-------- RECORDS TO PROCESS
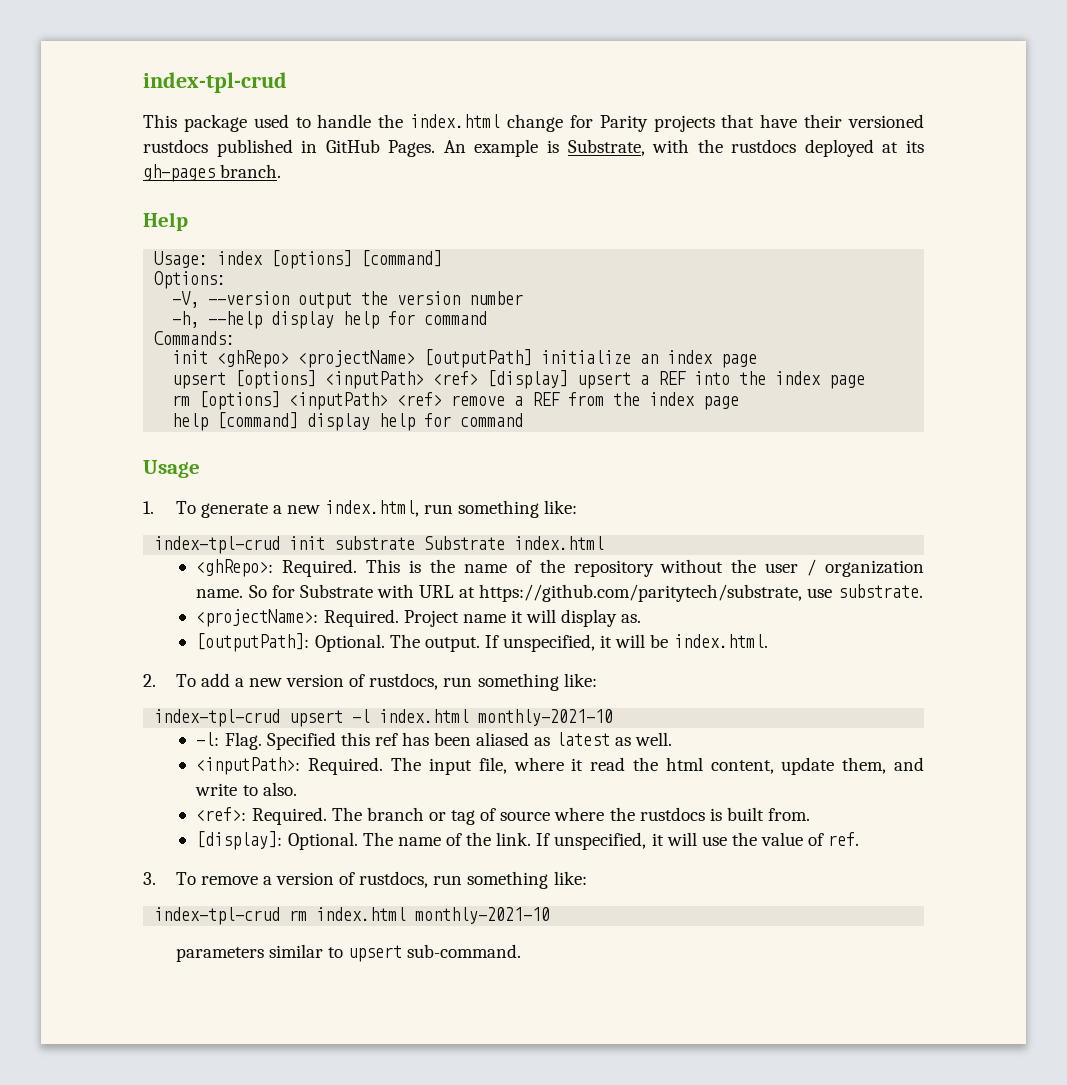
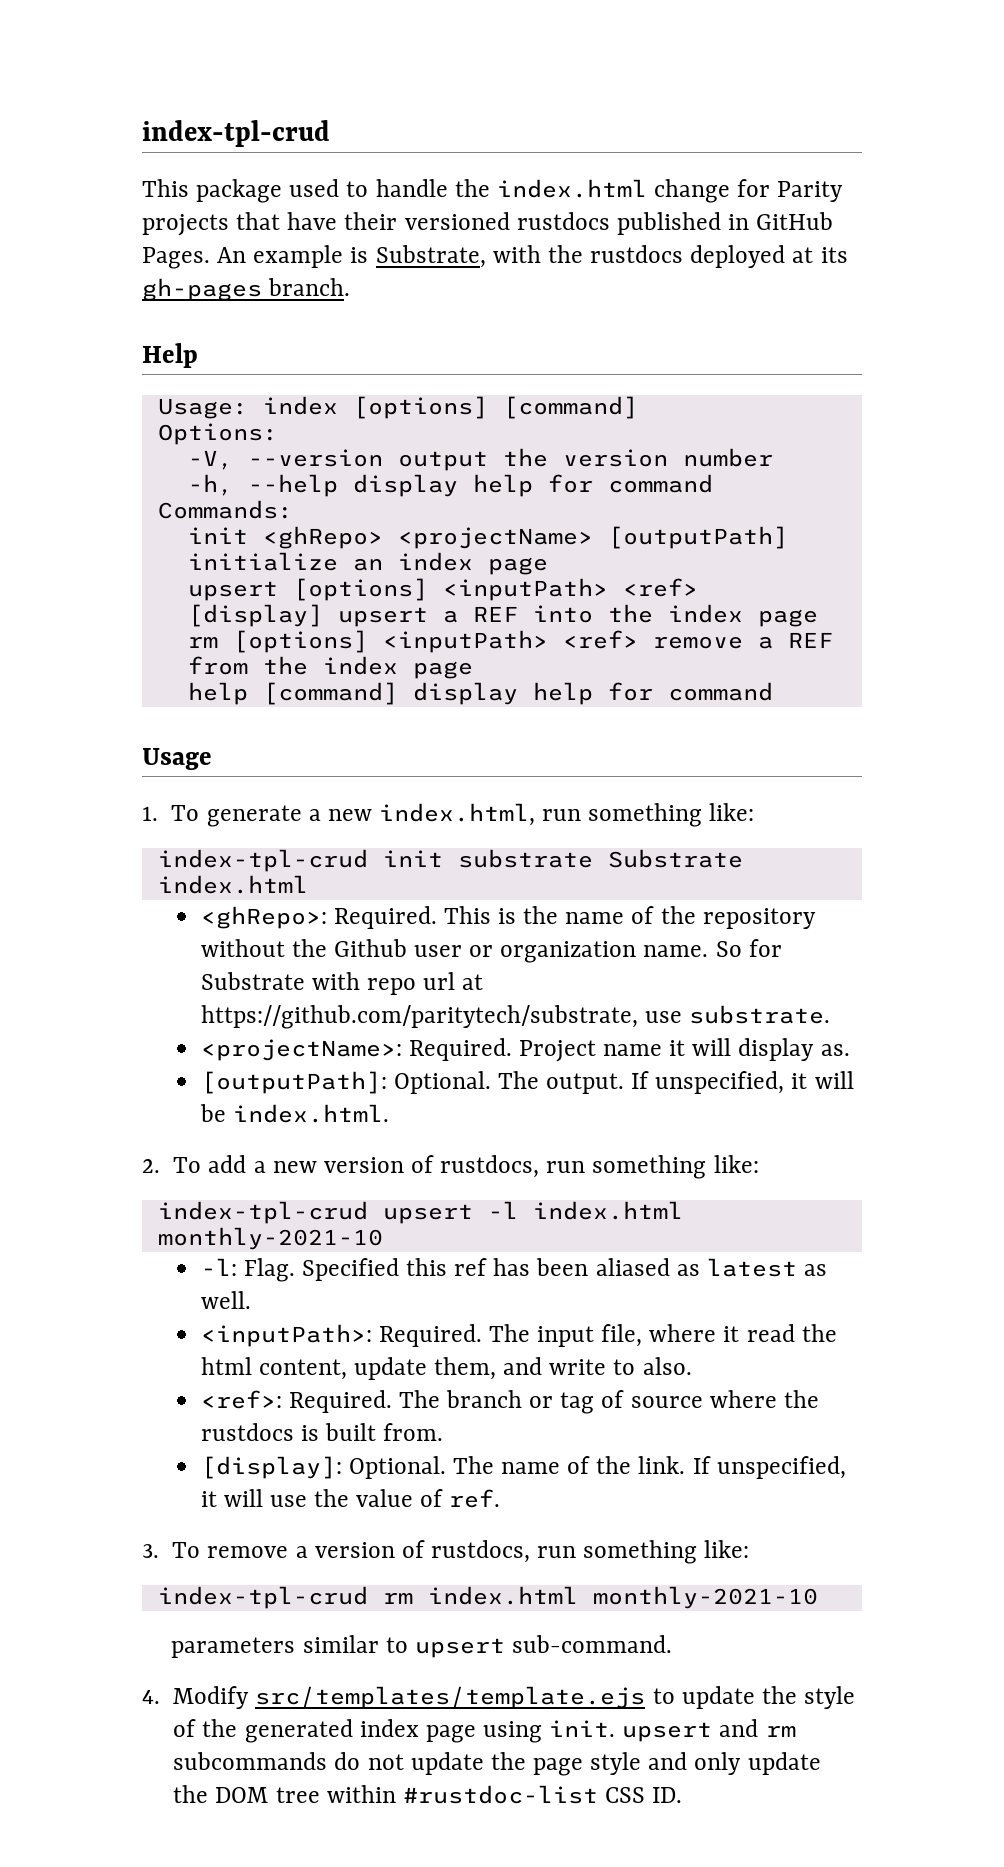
- This is the name of the repository without the user / organization name.
+ This is the name of the repository without the Github user or organization name.
- So for Substrate with URL at https://github.com/paritytech/substrate, use substrate.
+ So for Substrate with repo url at https://github.com/paritytech/substrate, use substrate.
+ 4. Modify src/templates/template.ejs to update the style of the generated index page using init. upsert and rm subcommands do not update the page style and only update the DOM tree within #rustdoc-list CSS ID.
----------------
Each line that includes the string "This" should be copied from the data.

> ANSWER AREA:
- This is the name of the repository without the user / organization name.
+ This is the name of the repository without the Github user or organization name.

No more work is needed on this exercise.